2019.6.10

高齢期の住まいづくりは預貯金を減らさずに 住宅金融支援機構の「リ・バース60」に注目

30年以上に渡る住宅ローンを完済して感無量と言う高齢者は多い。よく頑張った、名実共にマイホームになったとまずはご苦労様、おめでとうと言うことだろう。だが、しかし、である。ようやく無借金の我が家をよく見れば、あちこち傷みが目に付く、段差や階段が怖い、子どもが独立し使わない部屋がある、コンパクトな家がいい──等々、住まいへの新たな欲求が出てきていることに気がつく。具体的に、建替えたい、住み替えたい、リフオームしたい、といったニーズを持つ高齢者は意外に多いのだ。事実、定年退職時の退職金の一部を住宅の改築、建替えにつぎ込む人は少なくない。だが、本音は、老後の生活費に退職金など預貯金は減らしたくない、年金だけの生活で新たにまた住宅ローンを設定するのは厳しい、となる。このほど金融庁が発表した、人生100年時代は年金だけでの生活は難しく、2000万円の金融資産があっても20~30年生きると2000万円ほど不足する、を聞いたからには、なおさら手元に現金を残しておきたいと思うのは人情だろう。その一方で、これから20年から30年を過ごす住まいを何とかしたいの気持ちも湧き上がる。まさにハムレットの心境と言ったところだ。

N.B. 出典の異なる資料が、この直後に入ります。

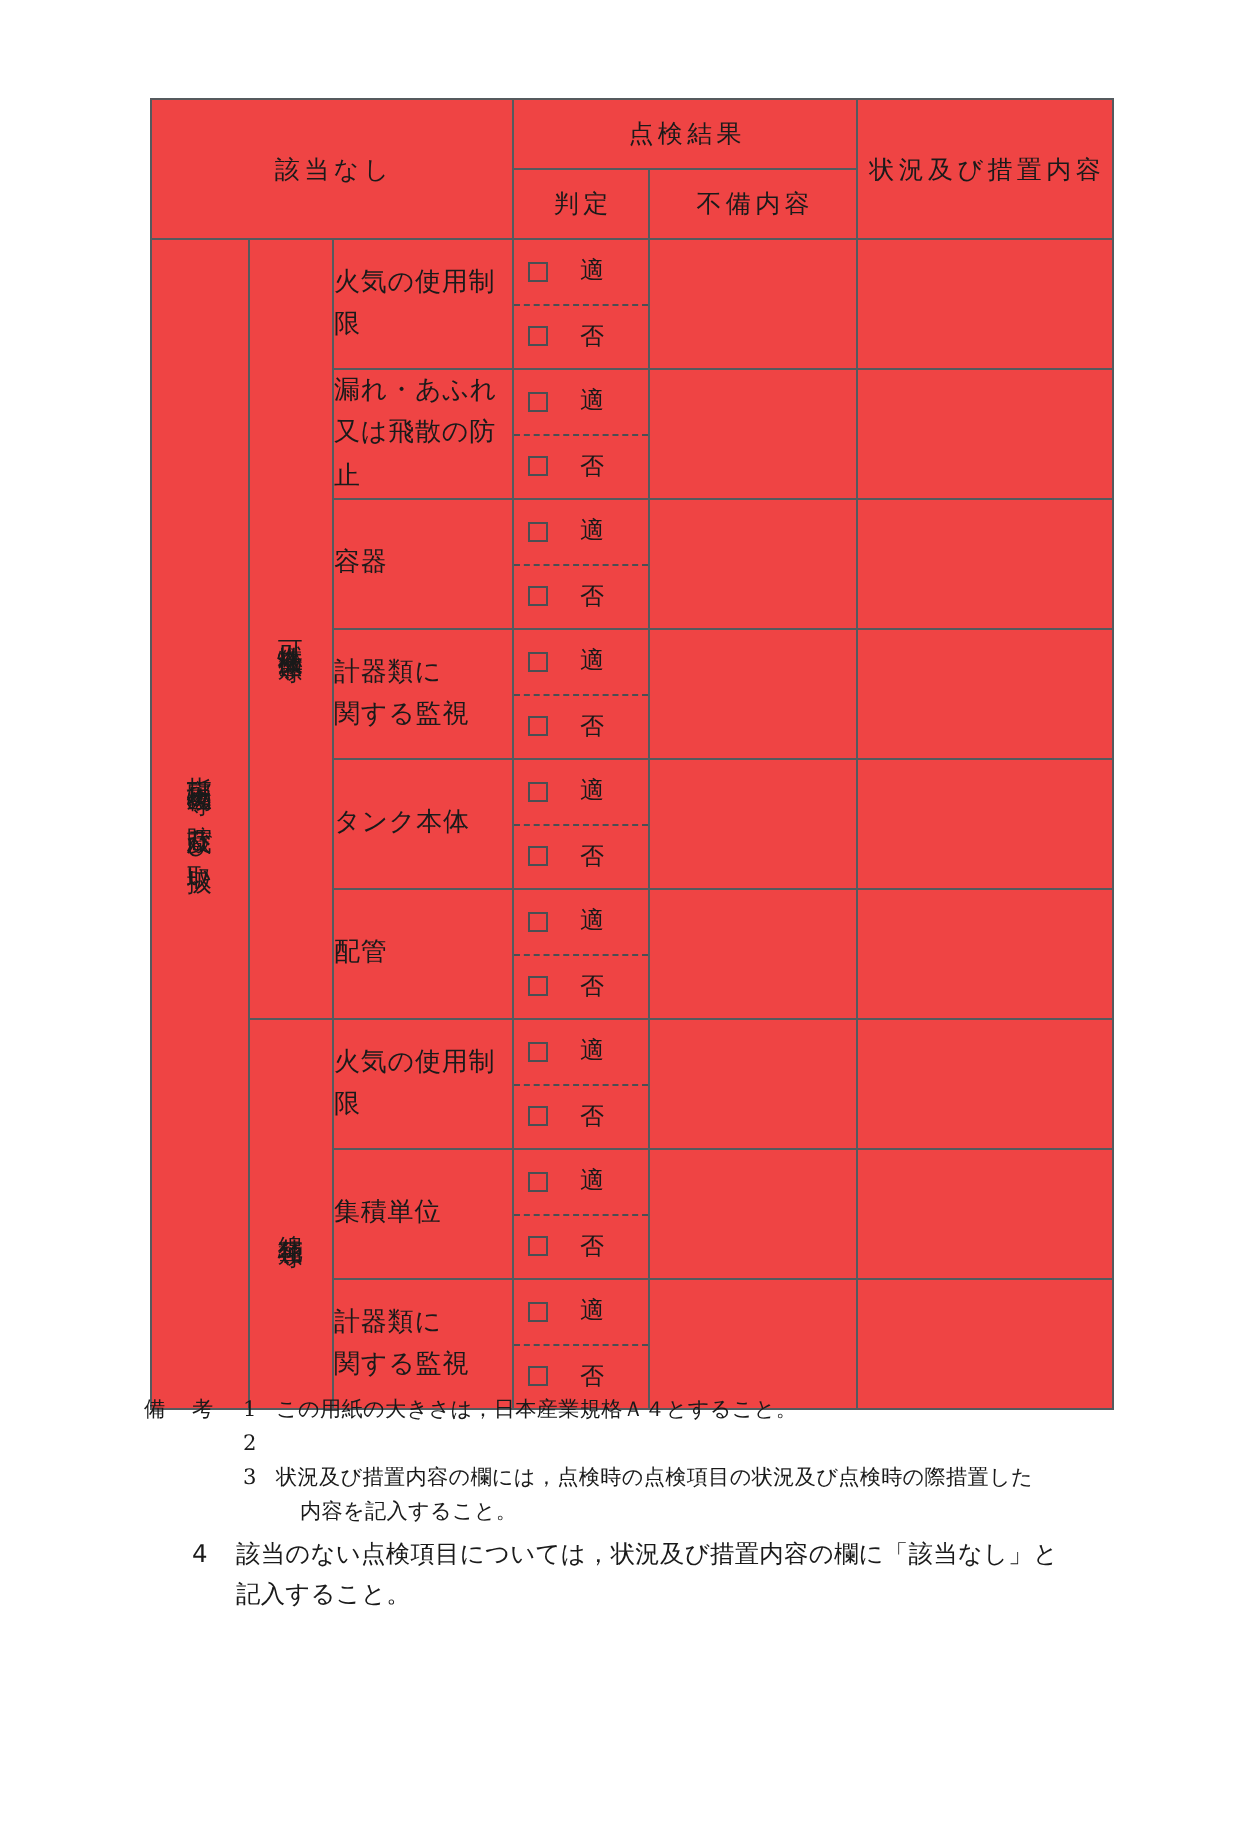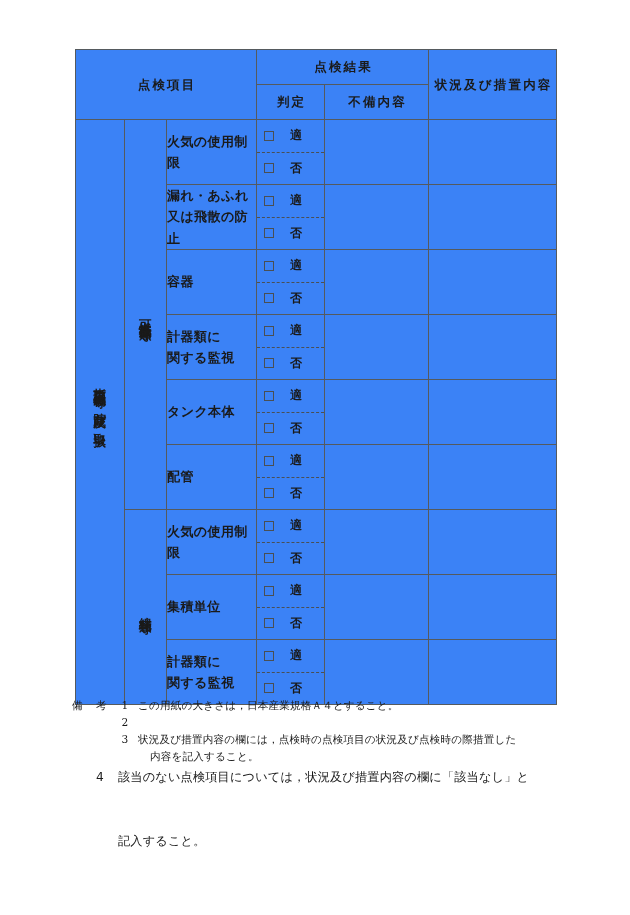--- a/index.html
+++ b/index.html
@@ -36,9 +36,9 @@
   .form-table td, .form-table th {
     border: 1px solid #555a5e;
     padding: 0;
-    font-weight: bold;
+    font-weight: normal;
     vertical-align: middle;
-    background: #3b82f6;
+    background: #ef4444;
   }
 
   

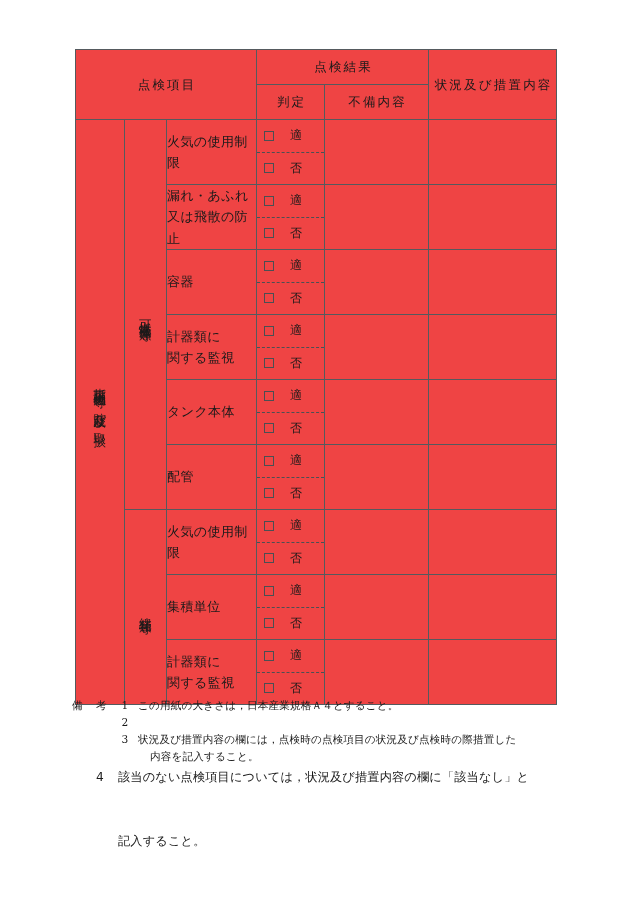--- a/index.html
+++ b/index.html
@@ -170,7 +170,7 @@
     </colgroup>
     <tbody id="table-body">
         <tr>
-          <td class="hdr hdr-tall" colspan="3" rowspan="2">点検項目</td>
+          <td class="hdr hdr-tall" colspan="3" rowspan="2">該当なし</td>
           <td class="hdr" colspan="2">点検結果</td>
           <td class="hdr hdr-tall" rowspan="2">状況及び措置内容</td>
         </tr>

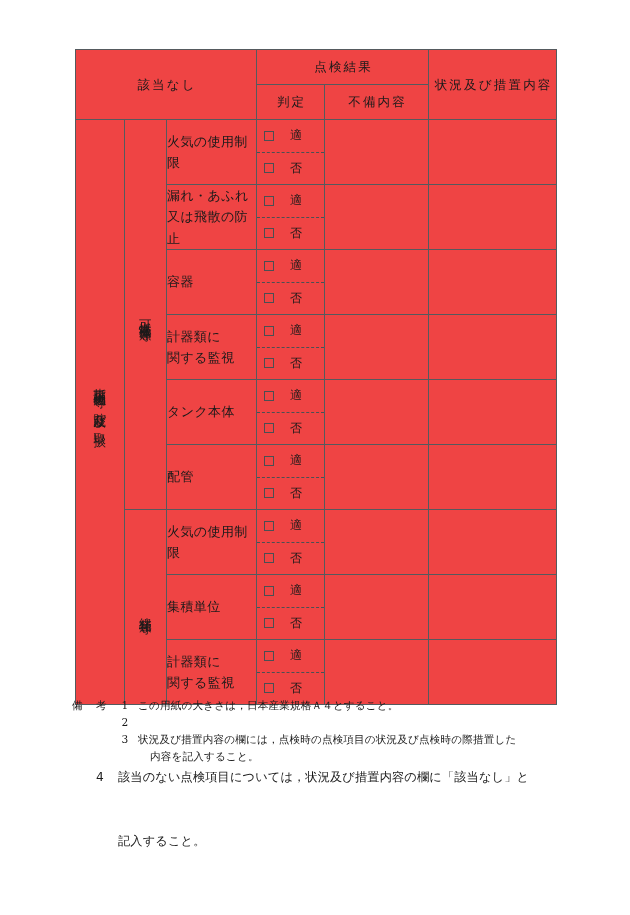--- a/index.html
+++ b/index.html
@@ -152,7 +152,7 @@
   }
   .note-row.n4 .note-lead { width: 24px; }
   .note-row.n4 .note-num { width: 22px; text-align: left; }
-  .note-row.n4 .note-body .cont { text-indent: 0; margin-top: 44px; }
+  .note-row.n4 .note-body .cont { text-indent: 0; }
 </style>
 </head>
 <body>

こういった高齢者のハムレットの悩みに応えようと住宅支援機構が打ち出したのが60歳以上の高齢者を対象にした「リ・バース60」。住宅融資保険を活用したリバースモーゲージ型住宅ローンだ。リバースモーゲージ型のReverse と生まれ変わるRebirthの二つの意味をこめたうえで、60歳以上から利用可能というメッセージを意識した。実はこのリバースモーゲージ、ずいぶん前から必要性が唱えられ、政府も普及を唱えてはいたのだが、長生きリスクや、担保価値下落リスクなどから金融機関が二の足を踏むケースが多かった。利用者側も高齢期になってのローン負担は避けたいとの気持ちが働く。そうしたハードルを下げて編み出したのが、この住宅金融支援機構の「リ・バース60」。一言で言えば、毎月の支払いは利息のみで元金は死亡したときに担保物件(住宅、敷地)の売却などで一括返済すると言うもの。そして、死後に担保物件を売却したとき売却代金が残債務に満たなかった場合でも、相続人に残債務を請求しないと言う、いわゆるノンリコース型が設定されたのだ。死後に相続人である子どもらに借金を負わせたくないとの親の気持ちを組んだと言ったところだ。

このノンリコース型ができたせいだろう。平成30年度のリ・バース60の申請は前年度の174戸に比べ3倍近い511戸に増加した。取扱い金融機関も前年度の38機関から52機関に増えている。利用はノンリコース型が91%と圧倒的。住宅の建替え、マンション・戸建て住宅購入、リフォーム、セカンドハウス建設・購入、サービス付き高齢者住宅の入居一時金など様々な住宅資金使途に使えるのが同ローンの特長だが、やはり多いのが戸建て新築で43%、次が新築マンション購入の24%、戸建てリフォームは17%だ。また平均ではあるが、所要額は約3000万円で融資額は約1610万円、担保評価の50%強の融資だ。そして、毎月の返済額平均は3.3万円、確かにこれなら、預貯金を大きく減らさずにすむと見ていいのだろう。老後の20〜30年間をいかに快適な住まいで過ごすか。このリ・バース60のこれからの動向に注目したい。